─── Records shown

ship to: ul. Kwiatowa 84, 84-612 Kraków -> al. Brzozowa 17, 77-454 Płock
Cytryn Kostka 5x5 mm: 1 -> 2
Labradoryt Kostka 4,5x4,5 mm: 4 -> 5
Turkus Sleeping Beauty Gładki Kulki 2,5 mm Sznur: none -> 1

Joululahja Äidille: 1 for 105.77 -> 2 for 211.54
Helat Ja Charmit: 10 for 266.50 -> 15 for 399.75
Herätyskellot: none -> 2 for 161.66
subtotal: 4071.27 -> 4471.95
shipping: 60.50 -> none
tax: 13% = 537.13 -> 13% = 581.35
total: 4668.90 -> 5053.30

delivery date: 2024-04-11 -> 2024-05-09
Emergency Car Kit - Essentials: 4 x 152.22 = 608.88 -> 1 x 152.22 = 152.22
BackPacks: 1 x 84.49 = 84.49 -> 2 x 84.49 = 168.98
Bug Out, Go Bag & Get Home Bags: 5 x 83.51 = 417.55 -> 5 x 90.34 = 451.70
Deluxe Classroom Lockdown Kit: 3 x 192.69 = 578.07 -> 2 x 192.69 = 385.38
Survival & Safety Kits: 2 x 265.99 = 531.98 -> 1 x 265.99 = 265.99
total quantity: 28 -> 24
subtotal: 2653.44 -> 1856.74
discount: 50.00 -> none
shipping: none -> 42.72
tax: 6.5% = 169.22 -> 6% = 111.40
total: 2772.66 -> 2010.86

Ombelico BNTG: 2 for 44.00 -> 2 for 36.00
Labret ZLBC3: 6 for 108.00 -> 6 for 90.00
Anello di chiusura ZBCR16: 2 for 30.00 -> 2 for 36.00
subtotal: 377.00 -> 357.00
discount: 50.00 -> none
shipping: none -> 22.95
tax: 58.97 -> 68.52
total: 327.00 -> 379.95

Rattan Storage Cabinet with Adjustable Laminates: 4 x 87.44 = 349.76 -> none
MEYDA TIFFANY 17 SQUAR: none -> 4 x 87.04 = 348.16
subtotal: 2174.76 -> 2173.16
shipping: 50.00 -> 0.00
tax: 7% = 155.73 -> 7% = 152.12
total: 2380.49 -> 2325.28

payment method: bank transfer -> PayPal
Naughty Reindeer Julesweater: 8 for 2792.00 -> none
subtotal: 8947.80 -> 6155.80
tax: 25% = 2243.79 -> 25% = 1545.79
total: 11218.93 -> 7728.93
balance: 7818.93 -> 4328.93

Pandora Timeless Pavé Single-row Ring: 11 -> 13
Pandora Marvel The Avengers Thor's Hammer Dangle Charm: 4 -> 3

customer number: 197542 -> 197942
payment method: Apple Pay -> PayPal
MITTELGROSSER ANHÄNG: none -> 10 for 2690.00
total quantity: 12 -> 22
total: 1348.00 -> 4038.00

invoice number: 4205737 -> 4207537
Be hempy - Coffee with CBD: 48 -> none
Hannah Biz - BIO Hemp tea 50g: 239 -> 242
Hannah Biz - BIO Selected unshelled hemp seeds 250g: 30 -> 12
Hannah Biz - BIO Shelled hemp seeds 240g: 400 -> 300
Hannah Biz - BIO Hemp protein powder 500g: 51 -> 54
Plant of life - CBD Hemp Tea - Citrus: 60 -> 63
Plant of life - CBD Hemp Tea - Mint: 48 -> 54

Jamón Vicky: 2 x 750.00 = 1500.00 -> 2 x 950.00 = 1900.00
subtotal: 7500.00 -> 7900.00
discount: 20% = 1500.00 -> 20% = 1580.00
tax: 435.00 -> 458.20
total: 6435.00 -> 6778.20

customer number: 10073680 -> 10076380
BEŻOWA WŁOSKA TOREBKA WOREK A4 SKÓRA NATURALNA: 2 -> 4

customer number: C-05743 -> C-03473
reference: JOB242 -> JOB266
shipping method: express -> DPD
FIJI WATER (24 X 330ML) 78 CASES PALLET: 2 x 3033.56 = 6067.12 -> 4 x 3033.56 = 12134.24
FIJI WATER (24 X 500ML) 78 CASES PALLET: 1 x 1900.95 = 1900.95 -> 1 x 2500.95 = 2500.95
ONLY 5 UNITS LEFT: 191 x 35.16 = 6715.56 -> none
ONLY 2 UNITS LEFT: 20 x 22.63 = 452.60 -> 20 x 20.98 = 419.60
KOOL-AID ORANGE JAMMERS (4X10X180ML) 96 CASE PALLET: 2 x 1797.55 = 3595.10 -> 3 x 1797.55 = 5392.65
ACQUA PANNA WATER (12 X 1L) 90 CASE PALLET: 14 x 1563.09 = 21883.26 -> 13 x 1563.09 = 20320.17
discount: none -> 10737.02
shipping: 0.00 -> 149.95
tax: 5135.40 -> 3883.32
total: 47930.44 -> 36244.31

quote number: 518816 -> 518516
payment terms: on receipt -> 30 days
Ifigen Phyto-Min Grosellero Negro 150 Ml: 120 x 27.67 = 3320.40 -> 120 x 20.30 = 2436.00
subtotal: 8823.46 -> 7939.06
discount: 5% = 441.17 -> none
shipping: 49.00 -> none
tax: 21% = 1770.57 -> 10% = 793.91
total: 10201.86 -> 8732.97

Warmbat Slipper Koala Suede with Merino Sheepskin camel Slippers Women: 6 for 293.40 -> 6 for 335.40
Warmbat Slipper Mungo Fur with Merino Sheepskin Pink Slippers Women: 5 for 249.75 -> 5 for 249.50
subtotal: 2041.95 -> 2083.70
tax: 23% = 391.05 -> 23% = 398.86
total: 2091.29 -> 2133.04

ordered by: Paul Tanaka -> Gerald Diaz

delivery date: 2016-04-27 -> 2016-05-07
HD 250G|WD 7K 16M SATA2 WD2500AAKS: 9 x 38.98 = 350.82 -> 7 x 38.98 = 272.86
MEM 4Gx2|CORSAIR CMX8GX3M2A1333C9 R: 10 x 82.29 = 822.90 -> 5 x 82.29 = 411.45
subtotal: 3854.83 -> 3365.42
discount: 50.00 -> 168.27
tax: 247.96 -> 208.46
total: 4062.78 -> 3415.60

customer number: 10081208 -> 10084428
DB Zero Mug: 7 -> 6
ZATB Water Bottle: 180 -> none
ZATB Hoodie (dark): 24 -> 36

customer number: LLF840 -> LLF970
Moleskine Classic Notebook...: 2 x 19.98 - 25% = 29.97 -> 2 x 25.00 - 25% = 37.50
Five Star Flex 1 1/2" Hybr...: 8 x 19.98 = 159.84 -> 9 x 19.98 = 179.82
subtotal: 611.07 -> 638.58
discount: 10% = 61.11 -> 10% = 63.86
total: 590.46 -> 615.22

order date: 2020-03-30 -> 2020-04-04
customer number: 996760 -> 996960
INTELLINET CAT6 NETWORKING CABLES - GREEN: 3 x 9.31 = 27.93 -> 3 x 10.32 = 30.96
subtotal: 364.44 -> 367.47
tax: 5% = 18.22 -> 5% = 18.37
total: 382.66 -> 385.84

──────

All of the entries above must be output word for word.

■ **Result of this task**
ship to: ul. Kwiatowa 84, 84-612 Kraków -> al. Brzozowa 17, 77-454 Płock
Cytryn Kostka 5x5 mm: 1 -> 2
Labradoryt Kostka 4,5x4,5 mm: 4 -> 5
Turkus Sleeping Beauty Gładki Kulki 2,5 mm Sznur: none -> 1

Joululahja Äidille: 1 for 105.77 -> 2 for 211.54
Helat Ja Charmit: 10 for 266.50 -> 15 for 399.75
Herätyskellot: none -> 2 for 161.66
subtotal: 4071.27 -> 4471.95
shipping: 60.50 -> none
tax: 13% = 537.13 -> 13% = 581.35
total: 4668.90 -> 5053.30

delivery date: 2024-04-11 -> 2024-05-09
Emergency Car Kit - Essentials: 4 x 152.22 = 608.88 -> 1 x 152.22 = 152.22
BackPacks: 1 x 84.49 = 84.49 -> 2 x 84.49 = 168.98
Bug Out, Go Bag & Get Home Bags: 5 x 83.51 = 417.55 -> 5 x 90.34 = 451.70
Deluxe Classroom Lockdown Kit: 3 x 192.69 = 578.07 -> 2 x 192.69 = 385.38
Survival & Safety Kits: 2 x 265.99 = 531.98 -> 1 x 265.99 = 265.99
total quantity: 28 -> 24
subtotal: 2653.44 -> 1856.74
discount: 50.00 -> none
shipping: none -> 42.72
tax: 6.5% = 169.22 -> 6% = 111.40
total: 2772.66 -> 2010.86

Ombelico BNTG: 2 for 44.00 -> 2 for 36.00
Labret ZLBC3: 6 for 108.00 -> 6 for 90.00
Anello di chiusura ZBCR16: 2 for 30.00 -> 2 for 36.00
subtotal: 377.00 -> 357.00
discount: 50.00 -> none
shipping: none -> 22.95
tax: 58.97 -> 68.52
total: 327.00 -> 379.95

Rattan Storage Cabinet with Adjustable Laminates: 4 x 87.44 = 349.76 -> none
MEYDA TIFFANY 17 SQUAR: none -> 4 x 87.04 = 348.16
subtotal: 2174.76 -> 2173.16
shipping: 50.00 -> 0.00
tax: 7% = 155.73 -> 7% = 152.12
total: 2380.49 -> 2325.28

payment method: bank transfer -> PayPal
Naughty Reindeer Julesweater: 8 for 2792.00 -> none
subtotal: 8947.80 -> 6155.80
tax: 25% = 2243.79 -> 25% = 1545.79
total: 11218.93 -> 7728.93
balance: 7818.93 -> 4328.93

Pandora Timeless Pavé Single-row Ring: 11 -> 13
Pandora Marvel The Avengers Thor's Hammer Dangle Charm: 4 -> 3

customer number: 197542 -> 197942
payment method: Apple Pay -> PayPal
MITTELGROSSER ANHÄNG: none -> 10 for 2690.00
total quantity: 12 -> 22
total: 1348.00 -> 4038.00

invoice number: 4205737 -> 4207537
Be hempy - Coffee with CBD: 48 -> none
Hannah Biz - BIO Hemp tea 50g: 239 -> 242
Hannah Biz - BIO Selected unshelled hemp seeds 250g: 30 -> 12
Hannah Biz - BIO Shelled hemp seeds 240g: 400 -> 300
Hannah Biz - BIO Hemp protein powder 500g: 51 -> 54
Plant of life - CBD Hemp Tea - Citrus: 60 -> 63
Plant of life - CBD Hemp Tea - Mint: 48 -> 54

Jamón Vicky: 2 x 750.00 = 1500.00 -> 2 x 950.00 = 1900.00
subtotal: 7500.00 -> 7900.00
discount: 20% = 1500.00 -> 20% = 1580.00
tax: 435.00 -> 458.20
total: 6435.00 -> 6778.20

customer number: 10073680 -> 10076380
BEŻOWA WŁOSKA TOREBKA WOREK A4 SKÓRA NATURALNA: 2 -> 4

customer number: C-05743 -> C-03473
reference: JOB242 -> JOB266
shipping method: express -> DPD
FIJI WATER (24 X 330ML) 78 CASES PALLET: 2 x 3033.56 = 6067.12 -> 4 x 3033.56 = 12134.24
FIJI WATER (24 X 500ML) 78 CASES PALLET: 1 x 1900.95 = 1900.95 -> 1 x 2500.95 = 2500.95
ONLY 5 UNITS LEFT: 191 x 35.16 = 6715.56 -> none
ONLY 2 UNITS LEFT: 20 x 22.63 = 452.60 -> 20 x 20.98 = 419.60
KOOL-AID ORANGE JAMMERS (4X10X180ML) 96 CASE PALLET: 2 x 1797.55 = 3595.10 -> 3 x 1797.55 = 5392.65
ACQUA PANNA WATER (12 X 1L) 90 CASE PALLET: 14 x 1563.09 = 21883.26 -> 13 x 1563.09 = 20320.17
discount: none -> 10737.02
shipping: 0.00 -> 149.95
tax: 5135.40 -> 3883.32
total: 47930.44 -> 36244.31

quote number: 518816 -> 518516
payment terms: on receipt -> 30 days
Ifigen Phyto-Min Grosellero Negro 150 Ml: 120 x 27.67 = 3320.40 -> 120 x 20.30 = 2436.00
subtotal: 8823.46 -> 7939.06
discount: 5% = 441.17 -> none
shipping: 49.00 -> none
tax: 21% = 1770.57 -> 10% = 793.91
total: 10201.86 -> 8732.97

Warmbat Slipper Koala Suede with Merino Sheepskin camel Slippers Women: 6 for 293.40 -> 6 for 335.40
Warmbat Slipper Mungo Fur with Merino Sheepskin Pink Slippers Women: 5 for 249.75 -> 5 for 249.50
subtotal: 2041.95 -> 2083.70
tax: 23% = 391.05 -> 23% = 398.86
total: 2091.29 -> 2133.04

ordered by: Paul Tanaka -> Gerald Diaz

delivery date: 2016-04-27 -> 2016-05-07
HD 250G|WD 7K 16M SATA2 WD2500AAKS: 9 x 38.98 = 350.82 -> 7 x 38.98 = 272.86
MEM 4Gx2|CORSAIR CMX8GX3M2A1333C9 R: 10 x 82.29 = 822.90 -> 5 x 82.29 = 411.45
subtotal: 3854.83 -> 3365.42
discount: 50.00 -> 168.27
tax: 247.96 -> 208.46
total: 4062.78 -> 3415.60

customer number: 10081208 -> 10084428
DB Zero Mug: 7 -> 6
ZATB Water Bottle: 180 -> none
ZATB Hoodie (dark): 24 -> 36

customer number: LLF840 -> LLF970
Moleskine Classic Notebook...: 2 x 19.98 - 25% = 29.97 -> 2 x 25.00 - 25% = 37.50
Five Star Flex 1 1/2" Hybr...: 8 x 19.98 = 159.84 -> 9 x 19.98 = 179.82
subtotal: 611.07 -> 638.58
discount: 10% = 61.11 -> 10% = 63.86
total: 590.46 -> 615.22

order date: 2020-03-30 -> 2020-04-04
customer number: 996760 -> 996960
INTELLINET CAT6 NETWORKING CABLES - GREEN: 3 x 9.31 = 27.93 -> 3 x 10.32 = 30.96
subtotal: 364.44 -> 367.47
tax: 5% = 18.22 -> 5% = 18.37
total: 382.66 -> 385.84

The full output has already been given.